Affari di Stato – Senza legge sul segreto, solo compromessi
Dalle poche e frammentarie, soprattutto incomprensibili, notizie che vengono rese note sulla riforma dei servizi segreti, si apprende che il governo ha stoppato la ristrutturazione proposta dal Copaco (Comitato parlamentare di controllo degli 007). E ciò con grande disappunto di Claudio Scajola, il fallimentare ministro degli interni berlusconiano messo a capo del Copaco stesso. Sarebbe deludente se su questo capitolo, cruciale per la sicurezza democratica, si arrivasse a nuovi compromessi coi portatori di interessi poco limpidi, come fa presagire il fatto che oggi risulti desaparecida la legge -sempre attesa- per la gestione del segreto, la sola in grado di mettere ordine nell’intricata materia.

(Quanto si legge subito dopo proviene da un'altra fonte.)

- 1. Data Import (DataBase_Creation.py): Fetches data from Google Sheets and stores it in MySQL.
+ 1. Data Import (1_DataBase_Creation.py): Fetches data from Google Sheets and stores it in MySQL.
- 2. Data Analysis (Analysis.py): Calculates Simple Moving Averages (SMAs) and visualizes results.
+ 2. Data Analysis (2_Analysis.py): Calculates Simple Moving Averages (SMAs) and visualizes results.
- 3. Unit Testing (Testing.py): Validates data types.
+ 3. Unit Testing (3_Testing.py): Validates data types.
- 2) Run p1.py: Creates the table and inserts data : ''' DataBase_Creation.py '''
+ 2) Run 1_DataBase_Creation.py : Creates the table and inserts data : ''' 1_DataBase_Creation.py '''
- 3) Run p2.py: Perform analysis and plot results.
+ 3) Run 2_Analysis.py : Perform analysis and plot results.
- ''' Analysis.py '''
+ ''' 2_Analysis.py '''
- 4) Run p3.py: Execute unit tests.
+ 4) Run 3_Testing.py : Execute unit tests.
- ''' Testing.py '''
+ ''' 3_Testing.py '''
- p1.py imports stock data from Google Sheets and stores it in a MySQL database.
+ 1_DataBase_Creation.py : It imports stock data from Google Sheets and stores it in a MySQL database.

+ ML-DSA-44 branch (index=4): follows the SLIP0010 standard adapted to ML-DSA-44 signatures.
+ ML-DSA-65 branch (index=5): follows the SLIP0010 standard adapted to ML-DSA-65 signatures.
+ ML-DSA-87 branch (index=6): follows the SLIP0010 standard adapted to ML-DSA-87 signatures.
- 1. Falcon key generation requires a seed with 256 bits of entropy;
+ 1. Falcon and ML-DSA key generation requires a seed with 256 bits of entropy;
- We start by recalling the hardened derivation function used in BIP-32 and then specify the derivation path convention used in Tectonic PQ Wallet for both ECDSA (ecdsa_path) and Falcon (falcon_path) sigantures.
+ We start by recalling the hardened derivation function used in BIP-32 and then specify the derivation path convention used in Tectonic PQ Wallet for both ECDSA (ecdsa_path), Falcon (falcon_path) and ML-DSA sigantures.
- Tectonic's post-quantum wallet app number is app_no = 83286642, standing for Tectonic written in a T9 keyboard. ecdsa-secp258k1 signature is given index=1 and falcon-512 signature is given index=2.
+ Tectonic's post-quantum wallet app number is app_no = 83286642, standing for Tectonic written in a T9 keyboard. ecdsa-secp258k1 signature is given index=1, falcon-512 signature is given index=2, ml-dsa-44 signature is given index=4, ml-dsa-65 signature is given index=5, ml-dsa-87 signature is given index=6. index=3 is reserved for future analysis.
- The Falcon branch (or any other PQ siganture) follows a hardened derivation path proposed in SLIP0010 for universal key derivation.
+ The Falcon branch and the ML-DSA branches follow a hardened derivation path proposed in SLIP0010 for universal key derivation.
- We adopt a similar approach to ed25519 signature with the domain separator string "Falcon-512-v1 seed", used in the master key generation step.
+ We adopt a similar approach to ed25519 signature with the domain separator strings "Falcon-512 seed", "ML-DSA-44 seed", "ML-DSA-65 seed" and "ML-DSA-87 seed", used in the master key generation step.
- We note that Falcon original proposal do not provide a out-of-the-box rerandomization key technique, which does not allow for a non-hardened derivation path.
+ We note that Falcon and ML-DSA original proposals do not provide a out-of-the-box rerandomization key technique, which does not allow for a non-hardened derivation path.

E’ scoraggiato uno dei più profondi conoscitori del settore, Falco Accame, ufficiale della marina militare, già a capo della commissione difesa quale deputato del Psi ante Craxi. Le sue documentate relazioni recapitate in questi giorni a Violante, presidente della commissione affari costituzionali, e a diversi parlamentari della sinistra più o meno radicale, non hanno ricevuto neppure risposta. Eppure ricordano situazioni incredibili: per esempio che il regime del segreto tuttora vigente è regolato dal regio decreto del 1941 (cioè di oltre 65 anni fa), che vieta perfino la pubblicazione dell’orario ferroviario in quanto a quell’epoca, tempo di guerra, il nemico avrebbe potuto approfittarne per bombardare i treni.
Paradossi a parte, l’uso distorto del segreto -la sragione di Stato- ha inciso su vicende gravissime: tipo le coperture relative alle stragi e agli organismi eversivi operanti in Italia e all’estero; le morti misteriose; le logge coperte; la vendita di armi; il nulla osta di segretezza; le schedature; le reti di comunicazione illegali; le prebende esentasse. Tutta roba scottante, pericolosissima da toccare. Come ben sa anche l’ambasciatore Paolo Fulci, che tentò di metterci le mani. Accame ricorda che quando il diplomatico rivestì l’incarico di responsabile del Cesis, individuò l’esistenza di un gruppo di agenti dei servizi denominato “Falange Armata” (dunque il groviglio è districabile): provò a raccogliere informazioni su tale formazione, ma capì che stava rischiando la pelle. Tanto da nascondere l’elenco dei “falangisti” in un foglio dentro un libro della sua biblioteca, confidando ai familiari che, in caso di evento sfortunato, avrebbero avuto una traccia per individu are eventuali killer.
Nelle sue corpose relazioni, l’ex parlamentare cita ammissioni significative sullo strapotere dello spionaggio con l’attuale legislazione: a L’Unità del 31 maggio 1993 e a Il Corriere della Sera del 1 giugno 1990, Cossiga affermò: “Il controllo del governo sui servizi segreti? E’ limitatissimo, se dicessi che da presidente del Consiglio ero in grado di controllare il Sismi (servizio segreto militare, ndr) affermerei qualcosa di falso”. E chi li controllava, allora? “Vi è sempre stata ingerenza americana nei Servizi. Loro (gli americani, ndr) preferiscono trattare con i militari”. Una conferma della necessità di fare chiarezza nel regime dei segreti? Le sibilline dichiarazioni di Pollari che sostiene di non potersi difendere e chiama in causa Prodi come Berlusconi.